A responsabilização socioeducativa existe e deve ser qualificada. O que precisamos fortalecer é a prevenção, a educação, a inclusão produtiva, a saúde mental, a assistência social e o apoio às famílias. É preciso investir em políticas públicas estruturantes, e não ampliar o encarceramento. A experiência nacional e internacional demonstra que a prisão precoce amplia a reincidência e fortalece a vinculação de jovens a organizações criminosas.
A redução da maioridade penal também contraria os parâmetros internacionais de direitos humanos, como aqueles estabelecidos na Convenção sobre os Direitos da Criança, que reconhece adolescentes como sujeitos de direitos e recomenda a adoção de sistemas de justiça juvenil especializados, com foco na responsabilização proporcional, na reintegração social e na proteção integral.
Adolescentes são pessoas em desenvolvimento, com maior plasticidade cognitiva e emocional, maior potencial de reintegração e transformação.
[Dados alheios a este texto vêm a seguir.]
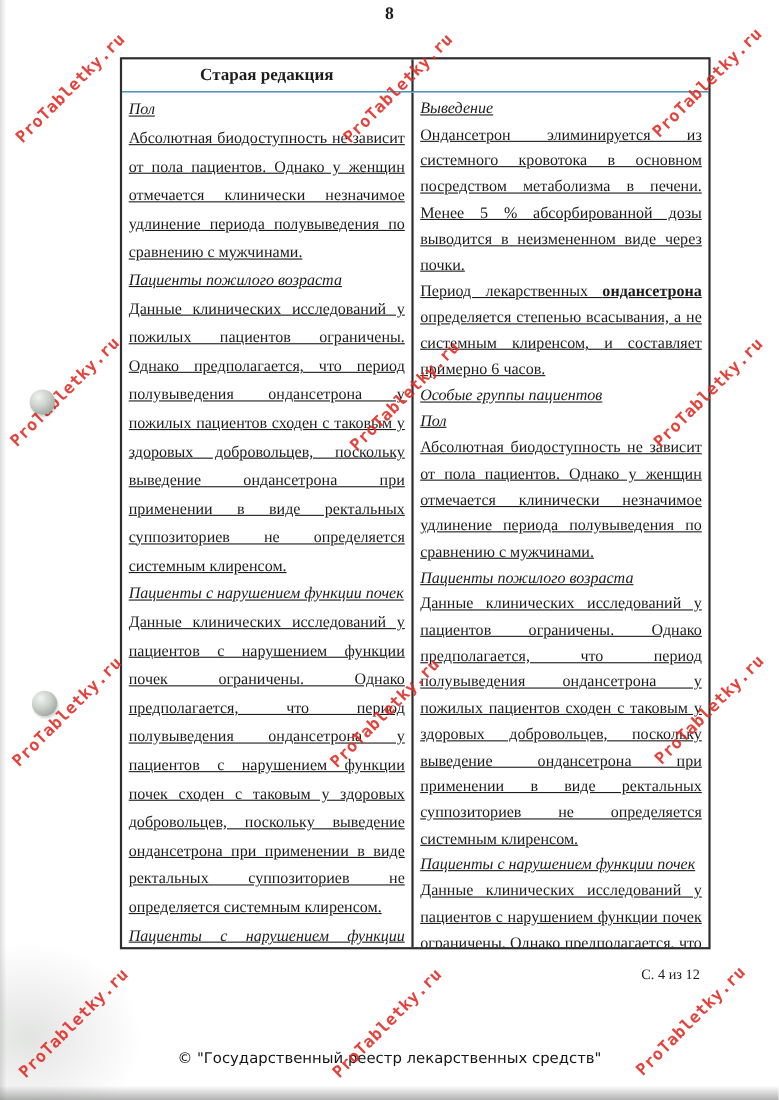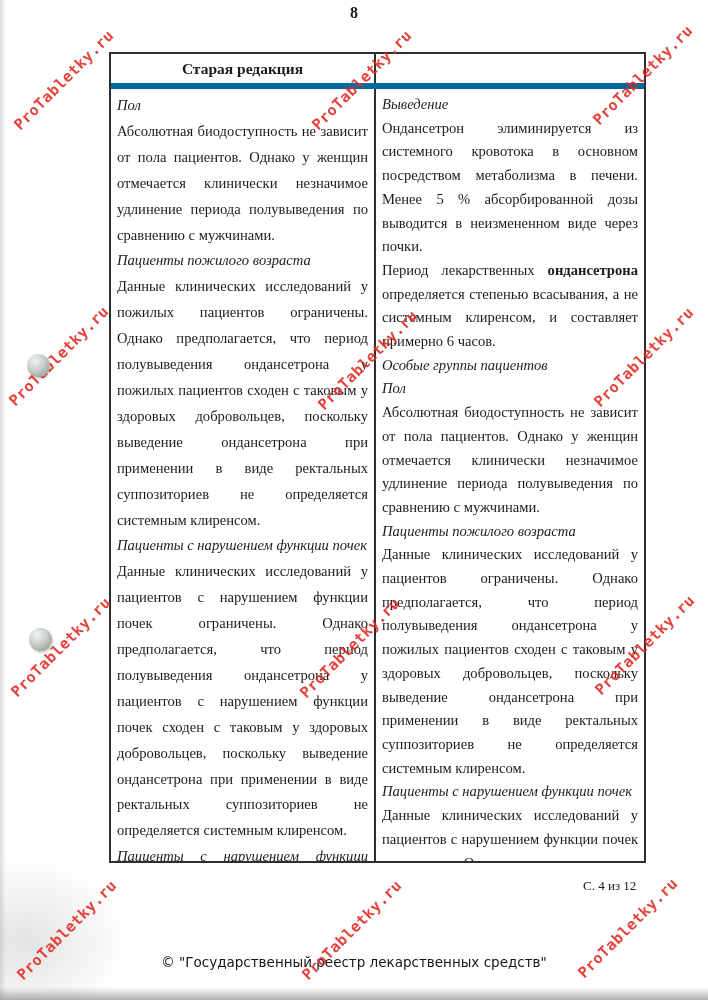"Старая редакция" .thead { border-bottom: 6px solid #0369a1 -> 1px solid #0369a1 }
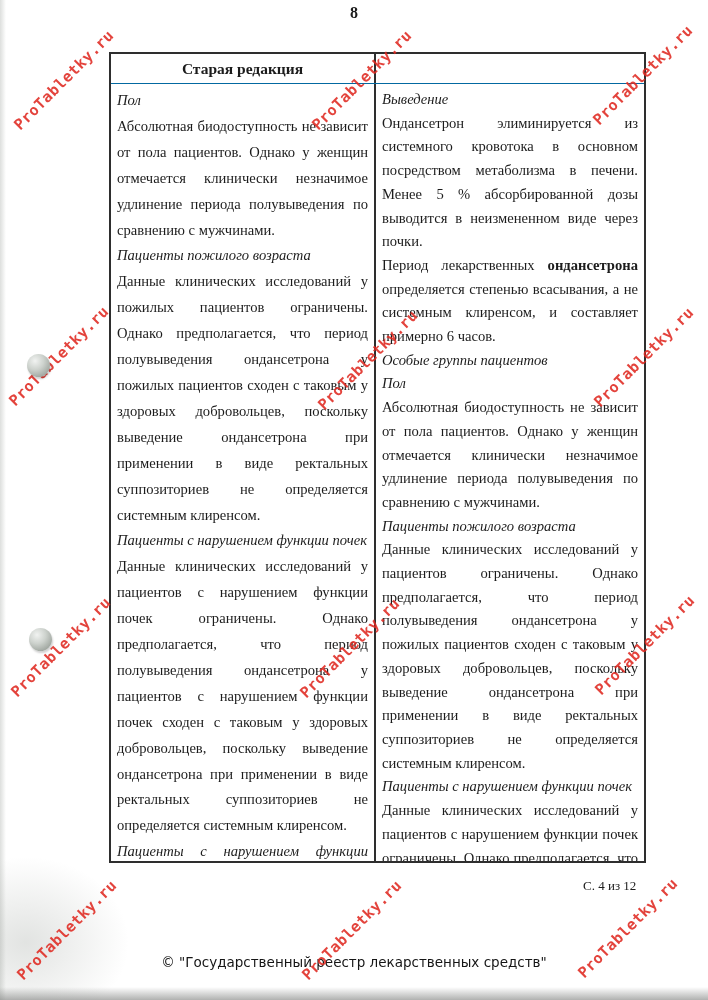"Пол" .cell { text-decoration: none -> underline }
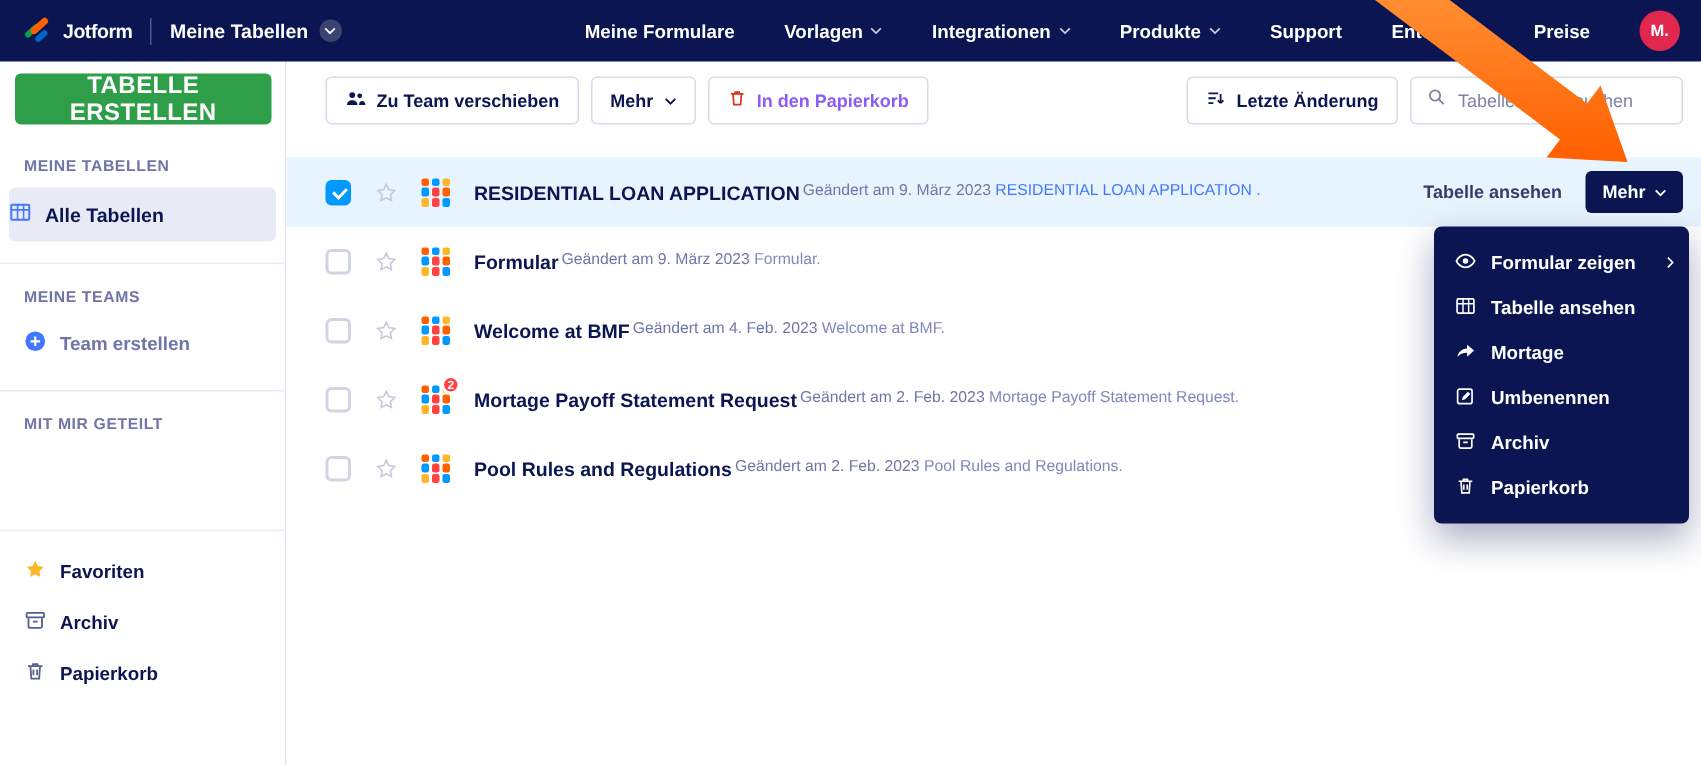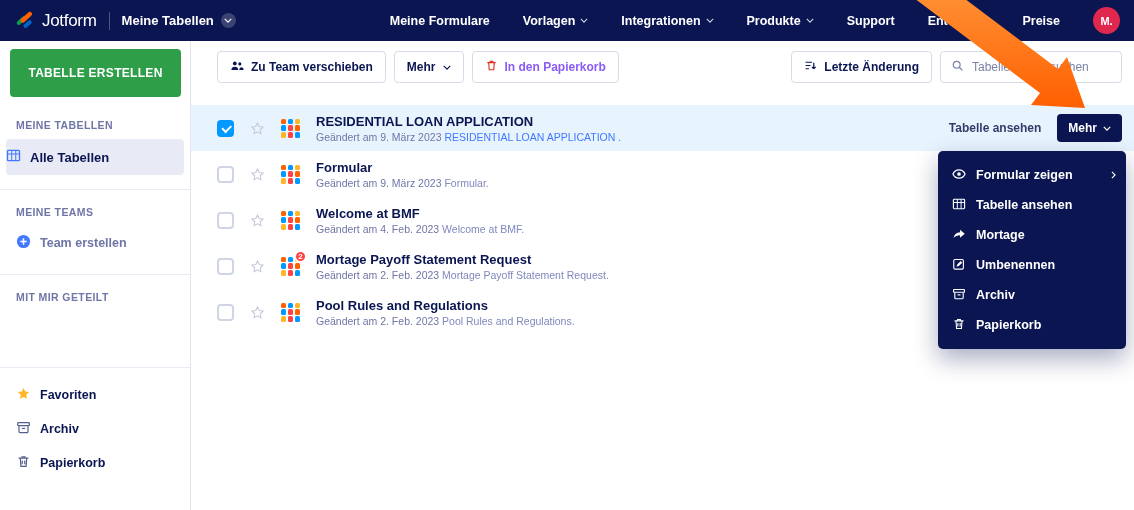"Jotform" .logo-text { font-size: 17px -> 13px; font-weight: 400 -> 700 }
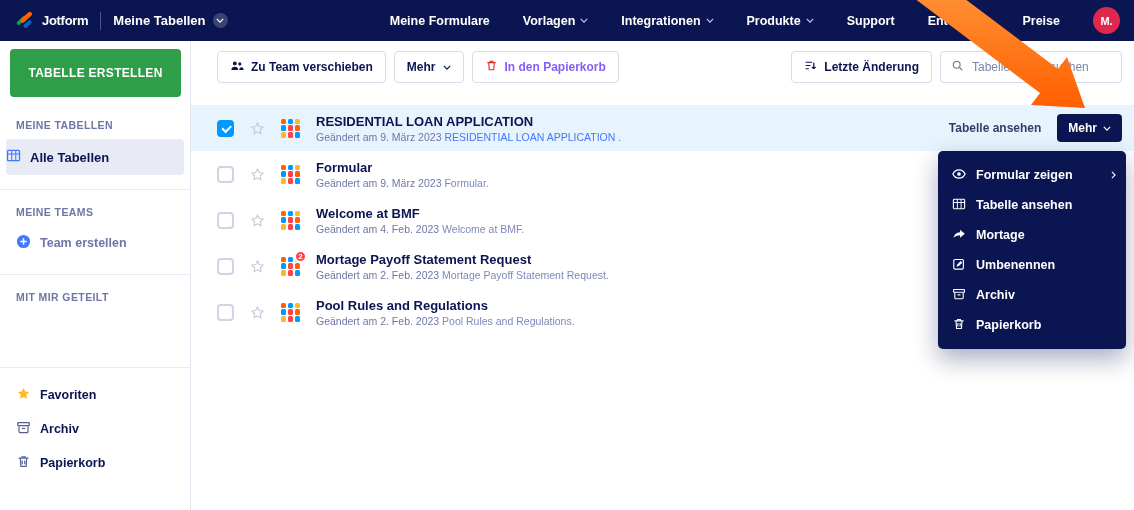"TABELLE ERSTELLEN" .create-btn { font-size: 12px -> 16px; height: 48px -> 34px }
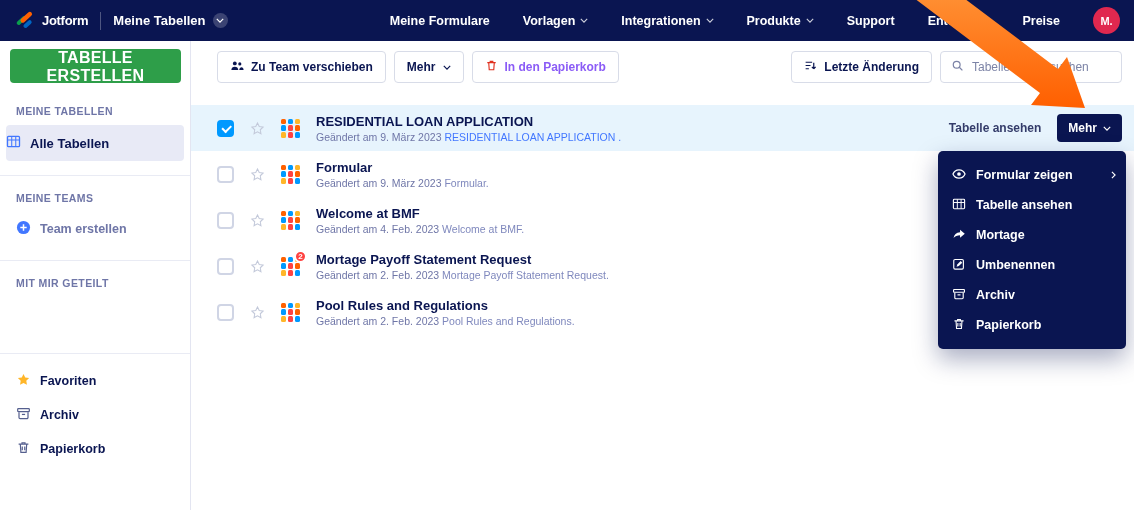"RESIDENTIAL LOAN APPLICATION" .row-text { flex-direction: column -> row }
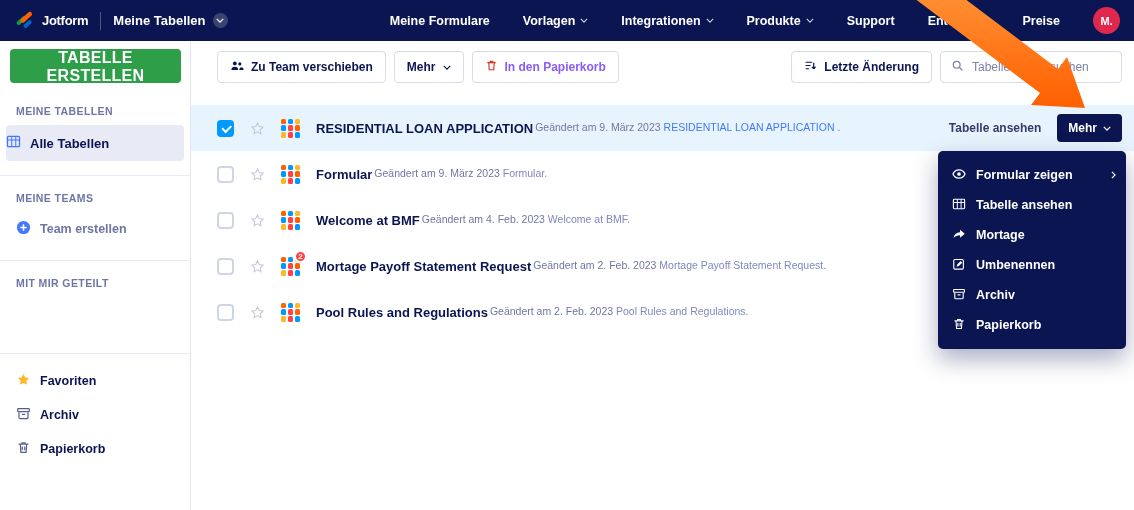"Formular zeigen" .ctx { width: 188px -> 170px }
Equipará-los a adultos no sistema penal comum ignora evidências científicas sobre desenvolvimento humano e compromete seu futuro e o futuro do país.
A verdadeira resposta à violência não está na redução de direitos, mas na ampliação de oportunidades. Está no fortalecimento do Sistema Nacional de Atendimento Socioeducativo, na garantia de políticas públicas integradas e na construção de uma cultura de prevenção e promoção de direitos."